Many factors are known to affect enrichment use by pigs. For enrichment to be effective, it should be kept clean and not soiled with feces, easily accessible, attractive to the animals, deformable, destructible, and immobile so that the animals are able to hold and manipulate it [13]. Research has shown that presenting enrichment materials in different ways also helps to maintain their attractiveness [16]. In piglets, announcing the provision of enrichment (by using a sound stimulus) resulted in a significant increase in play behaviour and reductions in aggression and lesion scores following weaning [9]. Social status within the group can also affect activity and the behaviour of sows. If enrichment is valued and access is limited then dominant sows may displace subordinates and limit access to enrichment [17]. Additional research is needed to understand how these factors affect enrichment usage in sows.

Habituation can also reduce the effectiveness of enrichments, particularly when point source physical enrichments are provided [8,18]. When the same enrichment material is used over time, animals lose interest due to habituation [19]. The initial response and interaction with point source objects is generally high (within the first 24 h), and then declines over subsequent days or weeks [15]. However, habituation to a point source object is also dependent on its properties and the method of presentation [15]. For example, Van de Weerd et al. [18] observed that hanging sisal rope had a higher initial response and interaction frequency on day 1 when compared with loose concrete blocks or a rubber boot provided on the same day. This highlights the importance of understanding how different presentation methods affect enrichment use. Previous studies also indicate that pigs are attracted to enrichments that are destructible, deformable and chewable [8,13,18] indicating that the properties of the enrichment can also impact their use. Therefore, there is a need to understand how different types of enrichment and presentation methods influence habituation and enrichment usage by sows in group housing.

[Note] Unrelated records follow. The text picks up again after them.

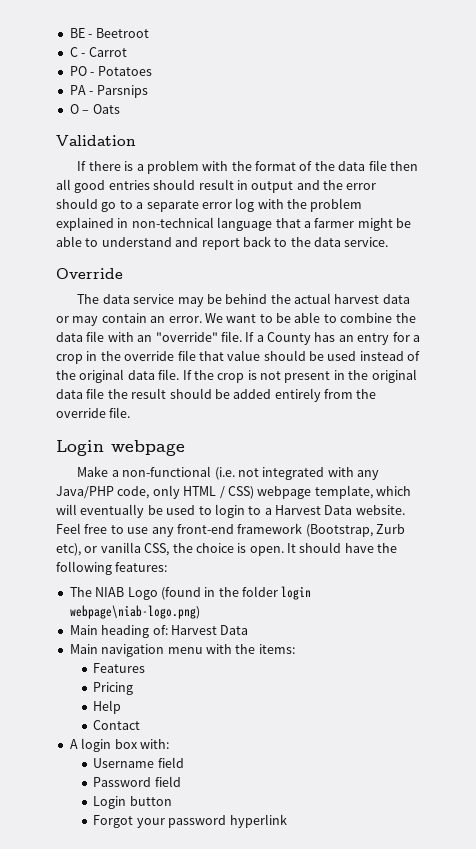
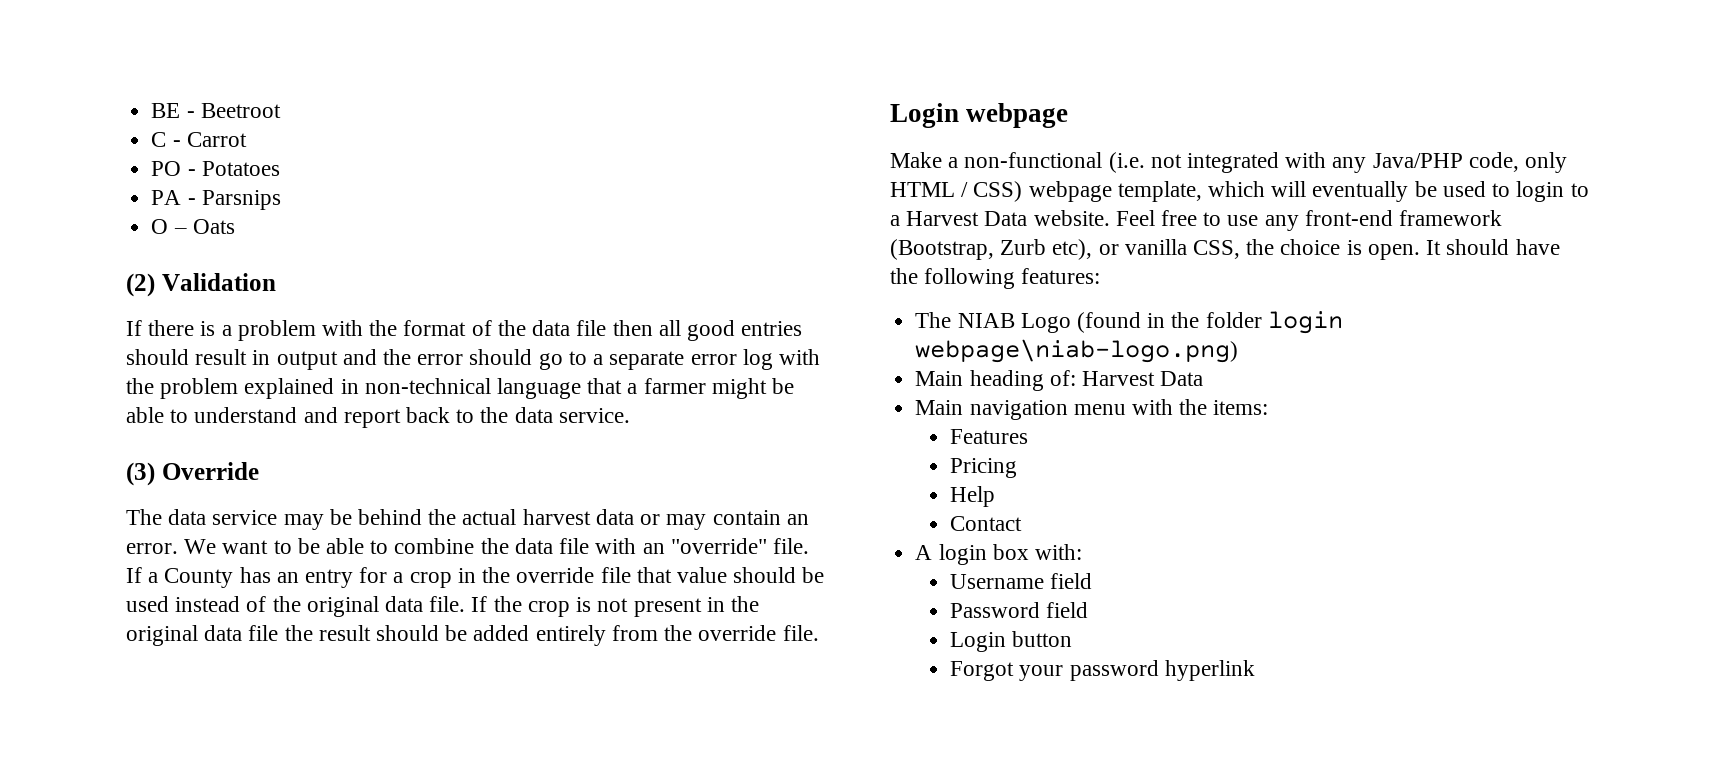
- Validation
+ (2) Validation
- Override
+ (3) Override

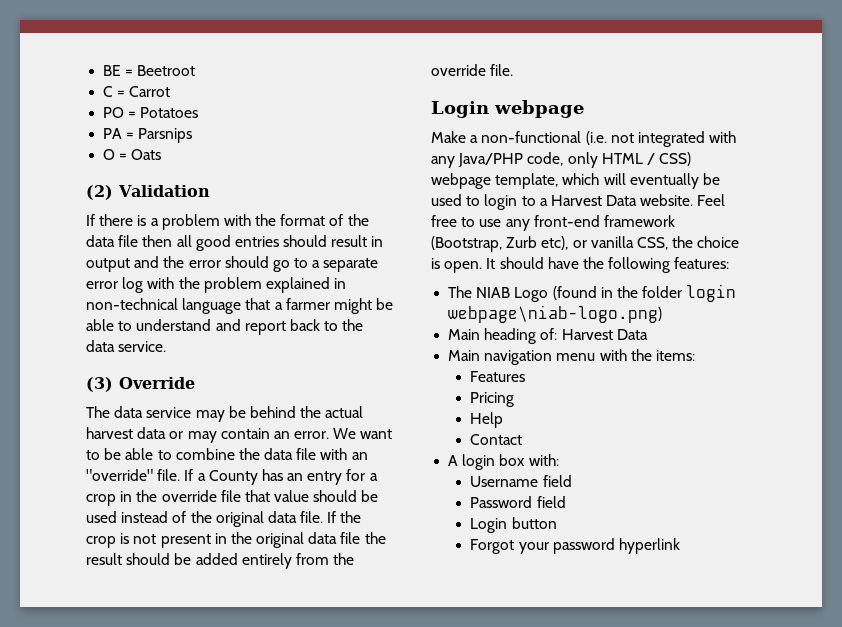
- BE - Beetroot
+ BE = Beetroot
- C - Carrot
+ C = Carrot
- PO - Potatoes
+ PO = Potatoes
- PA - Parsnips
+ PA = Parsnips
- O – Oats
+ O = Oats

In this study, three enrichment treatments were provided to group housed sows and were compared against a control treatment involving no enrichment. Three enrichment materials, including cotton rope, wood and straw were selected for the trial. Our objective was to examine how enrichment type, method of presentation and the social rank of sows affected enrichment use and sow behaviour. We hypothesized that frequent rotation of enrichments would increase enrichment use and reduce habituation, and that the use of an associative stimulus would increase the initial response to enrichment provision. Furthermore, we hypothesized that enrichment provision would reduce social stress and aggression among sows.

2. Materials and Methods

The research was conducted at the research barn associated with Glen Lea Research Centre (University of Manitoba, Winnipeg, MB, Canada). The experiment was approved by University of Manitoba Committee on Animal Care (AUP# F2014-031/1/2) and adhered to the Canadian Council on Animal Care guidelines for humane animal use.

2.1. Animals and Housing

A total of 120 sows (20 ± 2 sows in 6 replicates, Genesus genetics, Oakville, Manitoba, Canada) were studied. Sows were housed in groups on partially slatted concrete floors. Trials were conducted in four gestation pens of two designs, with an average pen area of 61.2 m2 (3 m2/sow). Two pens had 25% solid floor area and two pens had 43% solid floor area, with the remaining portion being slatted (Figure 1). Feed was supplied using Electronic Sow Feeding (ESF; Nedap Velos, Nedap Livestock Management, Groenlo, The Netherlands). Sows were artificially inseminated with pooled semen, and remained in groups of 3–5 sows with feeding stalls for four to five weeks before being mixed into gestation pens after confirmation of pregnancy. Sows entered the study following mixing into gestation pens in week 4–5 of gestation.

Figure 1.

Figure 1

Pen designs used in the trial. Two of the pens had 43% solid floor area (Pen 1) and two pens had 25% solid floor area (Pen 2).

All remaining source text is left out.